Het hemoglobine A1C werd voor het eerst geïdentificeerd in 1958 en werd in 1968 door onderzoekers verder gekenmerkt als een met suiker bekleed eiwit. Pas in 1976 werd het voor het eerst voorgesteld om deze meting als een manier voor de effectiviteit van diabetesgeneesmiddelen en diabetische controle te gebruiken. Het gebruik door artsen is geleidelijk toegenomen, zodat het nu zelfs de voorkeursmethode is voor het bepalen van diabetische controle. In 1980 werd het de gestandaardiseerde testmethode voor een diagnose van diabetes.
Die bloedspiegeltesten thuis blijven echter een belangrijk hulpmiddel voor mensen om hun suikerniveaus tussen de doktersbezoeken door te volgen en helpen enorm om de ziekte beter te blijven beheersen.
Wat moet het A1C-niveau van de hemoglobine zijn?
Normale mensen hebben over het algemeen een hemoglobine A1C die kleiner is dan 5,5. Als deze test wordt gebruikt als een screeningstool voor diabetes, kunnen niveaus boven dit aantal aangeven dat verder testen nodig is om te zien of de patiënt echt diabetes heeft of niet. In dergelijke gevallen worden tests zoals de bloedsuikertest op lege maag en de drie uur durende glucosetolerantietest uitgevoerd om problemen te verduidelijken.
Diabetici kunnen een hemoglobinegehalte van A1C hebben in het bereik van 12 of meer, wat absoluut wijst op een slechte controle van de bloedsuikerspiegel. De arts kan dan meer diabetesmedicijnen toevoegen om dit naar een normaal niveau terug te brengen.
Wat zijn aanvaardbare hemoglobinegehalten A1C?
Artsen schrijven medicijnen voor, bevelen gezonde voeding met een laag suikergehalte aan en schrijven oefeningen voor, voor patiënten met een verhoogd A1B-hemoglobinegehalte totdat het niveau normaal wordt.

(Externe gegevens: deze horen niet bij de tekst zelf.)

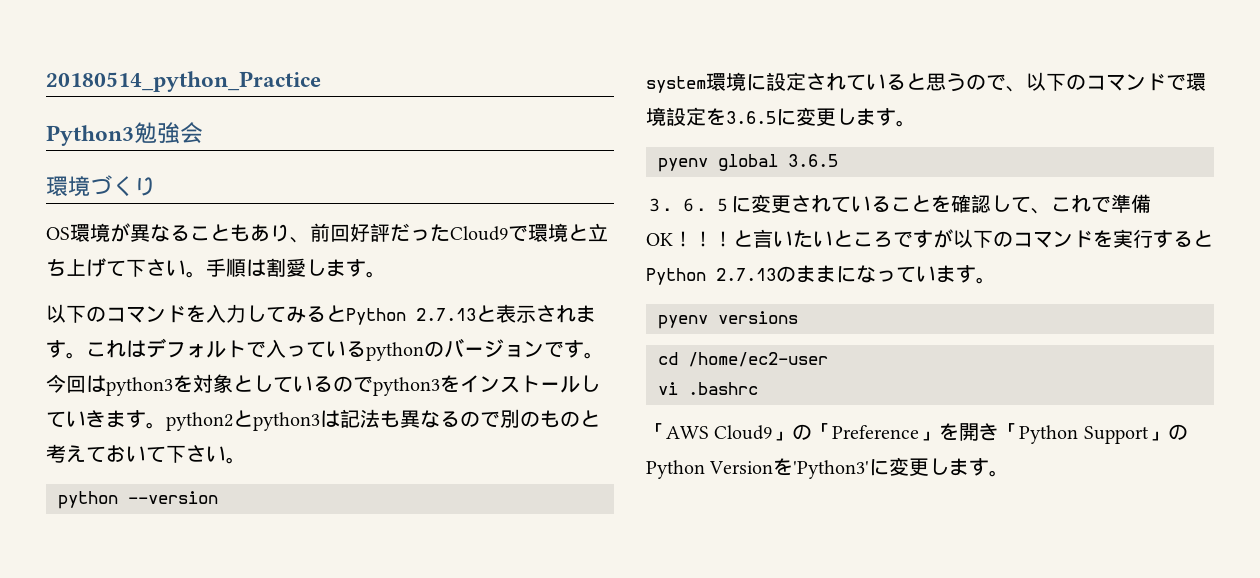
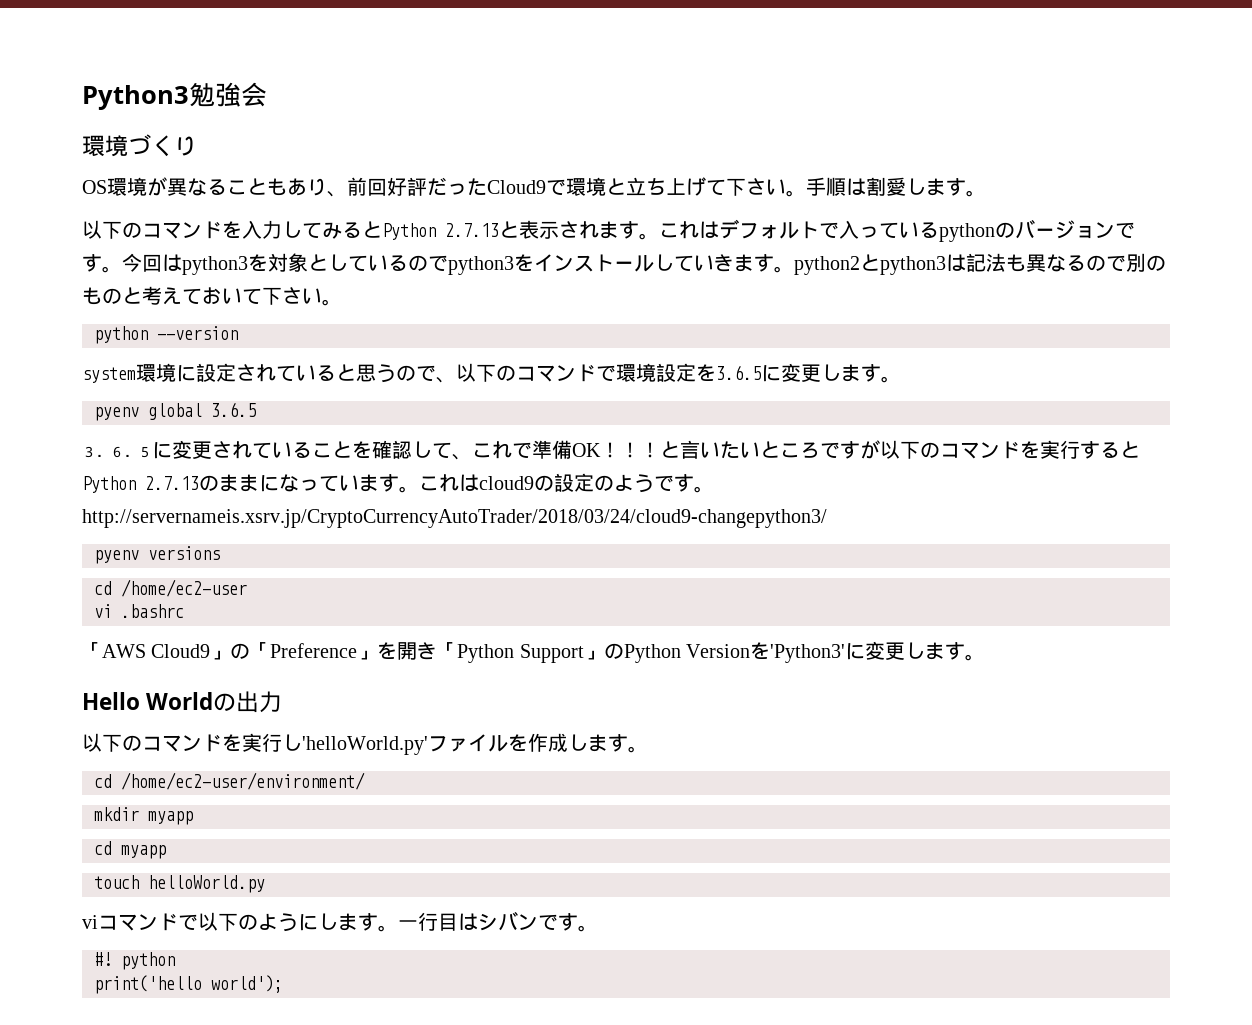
[46,71,321,92] 20180514_python_Practice // -> (82, 97) none
(996, 280) none -> [419,473,714,493] [82,509,827,528] これはcloud9の設定のようです。http://servernameis.xsrv.jp/CryptoCurrencyAutoTrader/2018/03/24/cloud9-changepython3/
(1010, 473) none -> [82,691,283,713] [82,733,648,755] [94,772,365,790] [94,807,193,825] [94,841,166,859] [94,875,265,893] [82,911,598,932] [94,952,175,970] [94,975,283,994] // Hello Worldの出力 // 以下のコマンドを実行し'helloWorld.py'ファイルを作成します。 // cd /home/ec2-user/environment/ // mkdir myapp // cd myapp // touch helloWorld.py // viコマンドで以下のようにします。一行目はシバンです。 // #! python // print('hello world');

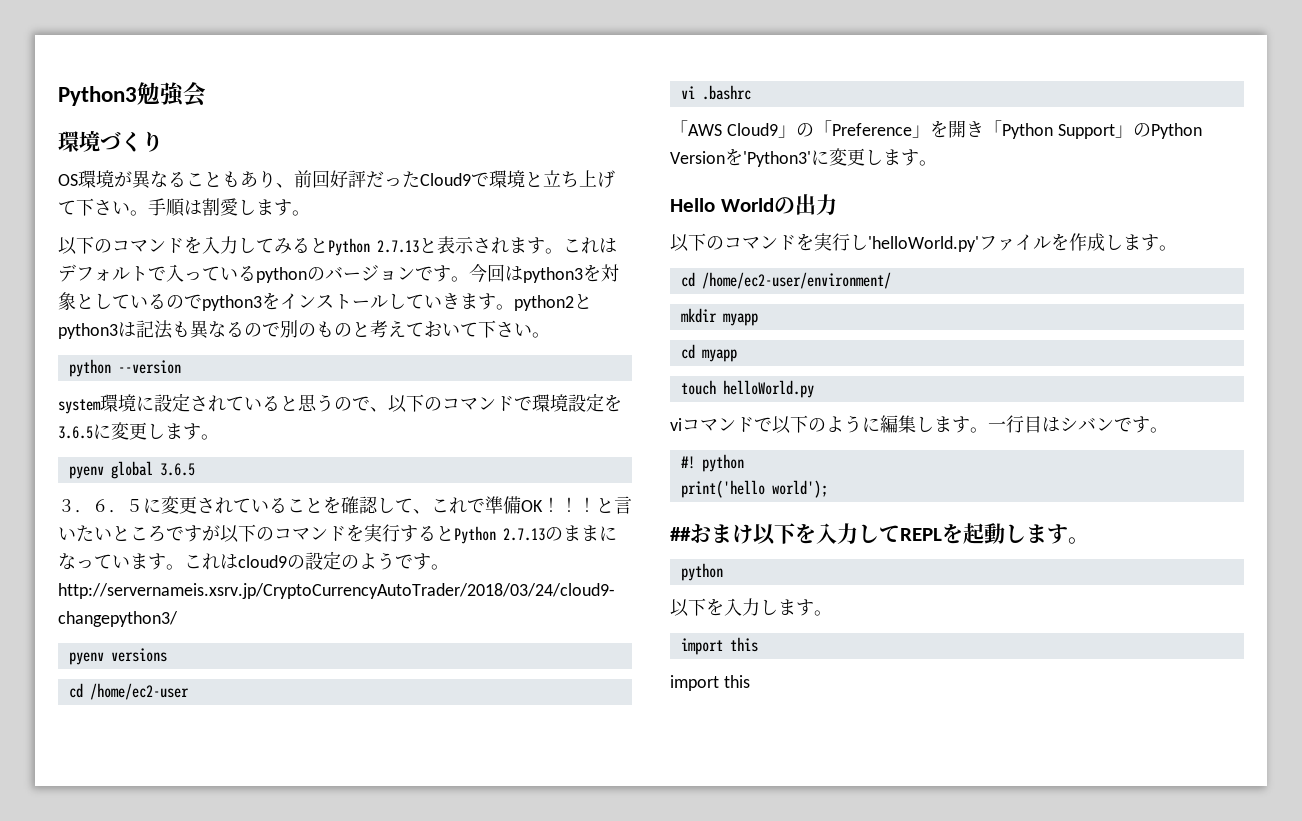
(318, 922) none -> [880,415,916,433] 編集
(283, 984) none -> [670,523,1089,545] [680,563,723,581] [670,598,832,617] [680,637,758,655] [670,675,750,691] // ##おまけ以下を入力してREPLを起動します。 // python // 以下を入力します。 // import this // import this

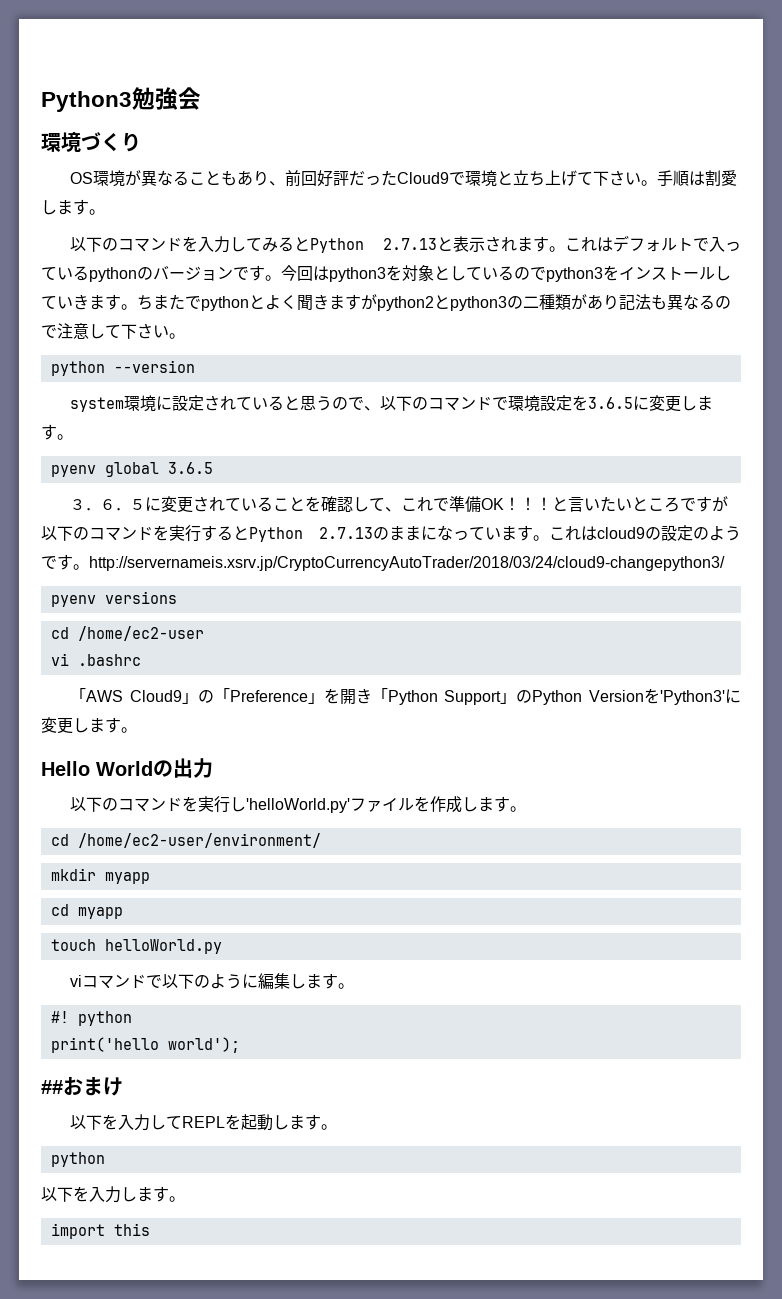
[514,294,592,311] [58,320,460,339] python2とpython3は記法も異なるので別のものと考えておい -> [137,294,731,311] [41,323,105,339] ちまたでpythonとよく聞きますがpython2とpython3の二種類があり記法も異なるので注意し
[988,415,1168,433] 一行目はシバンです。 -> (355, 986) none
(753, 534) none -> (123, 1086) //
[670,675,750,691] // import this -> (150, 1229) none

Wat wordt als een aanvaardbaar A1B-hemoglobinegehalte bij een diabetespatiënt beschouwd?
Laten we naar deze cijfers kijken:
• Volgens de American Diabetes Association moet het A1C-niveau van de hemoglobine bij diabetici lager zijn dan 7%.
• Volgens het American College of Endocrinology moet het niveau lager zijn dan 6,5%.
• Niveaus onder 5.3 zijn onlangs onder heftige discussie geweest omdat ze te streng zouden zijn. Als het A1C-niveau van hemoglobine zo laag is, loopt het diabetische individu een groter risico om gevaarlijke hypoglycemische episodes te hebben (episodes met een laag bloedsuikergehalte).
Het A1C-niveau van hemoglobine wordt over het algemeen elke drie maanden gemeten. Omdat de rode bloedcellen die hemoglobine bevatten een halfwaardetijd van drie maanden hebben, wisselen rode bloedcellen zich om en worden ze vervangen door een nieuwe set om het aantal binnen de geldige waarde te laten en zo effectief nuttig te zijn voor de behandeling.